- EXERCISE REQUIREMENTS
Your job is to transcribe all the records that follow, excluding any pictures.

▽

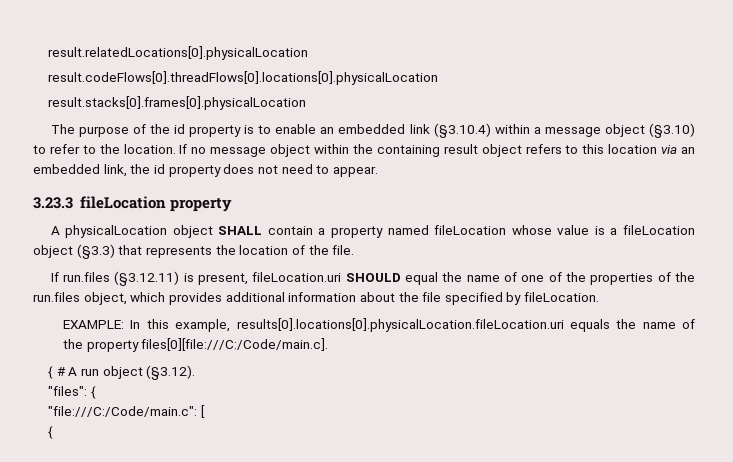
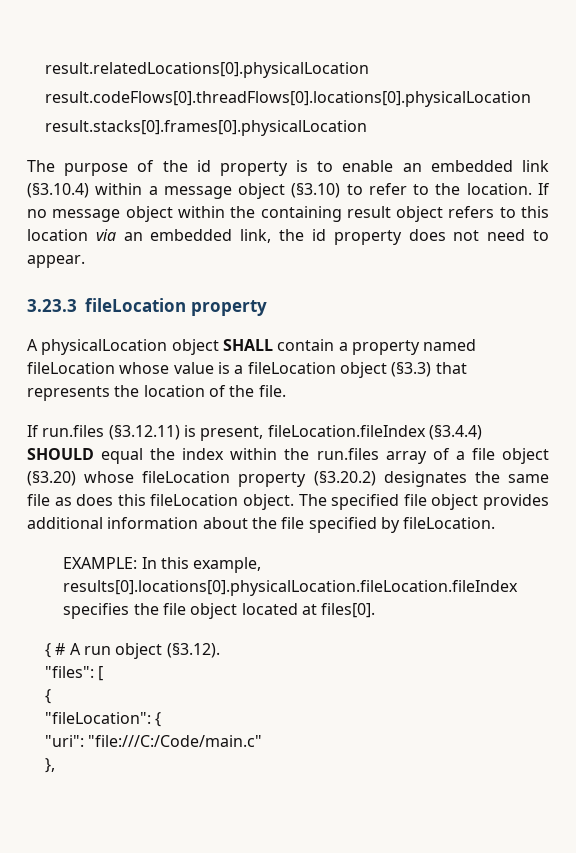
- If run.files (§3.12.11) is present, fileLocation.uri SHOULD equal the name of one of the properties of the run.files object, which provides additional information about the file specified by fileLocation.
+ If run.files (§3.12.11) is present, fileLocation.fileIndex (§3.4.4) SHOULD equal the index within the run.files array of a file object (§3.20) whose fileLocation property (§3.20.2) designates the same file as does this fileLocation object. The specified file object provides additional information about the file specified by fileLocation.
- EXAMPLE: In this example, results[0].locations[0].physicalLocation.fileLocation.uri equals the name of the property files[0][file:///C:/Code/main.c].
+ EXAMPLE: In this example, results[0].locations[0].physicalLocation.fileLocation.fileIndex specifies the file object located at files[0].
- "files": {
- "file:///C:/Code/main.c": [
+ "files": [
+ "fileLocation": {
+ "uri": "file:///C:/Code/main.c"
+ },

△

- ANSWER TO THIS EXERCISE
- If run.files (§3.12.11) is present, fileLocation.uri SHOULD equal the name of one of the properties of the run.files object, which provides additional information about the file specified by fileLocation.
+ If run.files (§3.12.11) is present, fileLocation.fileIndex (§3.4.4) SHOULD equal the index within the run.files array of a file object (§3.20) whose fileLocation property (§3.20.2) designates the same file as does this fileLocation object. The specified file object provides additional information about the file specified by fileLocation.
- EXAMPLE: In this example, results[0].locations[0].physicalLocation.fileLocation.uri equals the name of the property files[0][file:///C:/Code/main.c].
+ EXAMPLE: In this example, results[0].locations[0].physicalLocation.fileLocation.fileIndex specifies the file object located at files[0].
- "files": {
- "file:///C:/Code/main.c": [
+ "files": [
+ "fileLocation": {
+ "uri": "file:///C:/Code/main.c"
+ },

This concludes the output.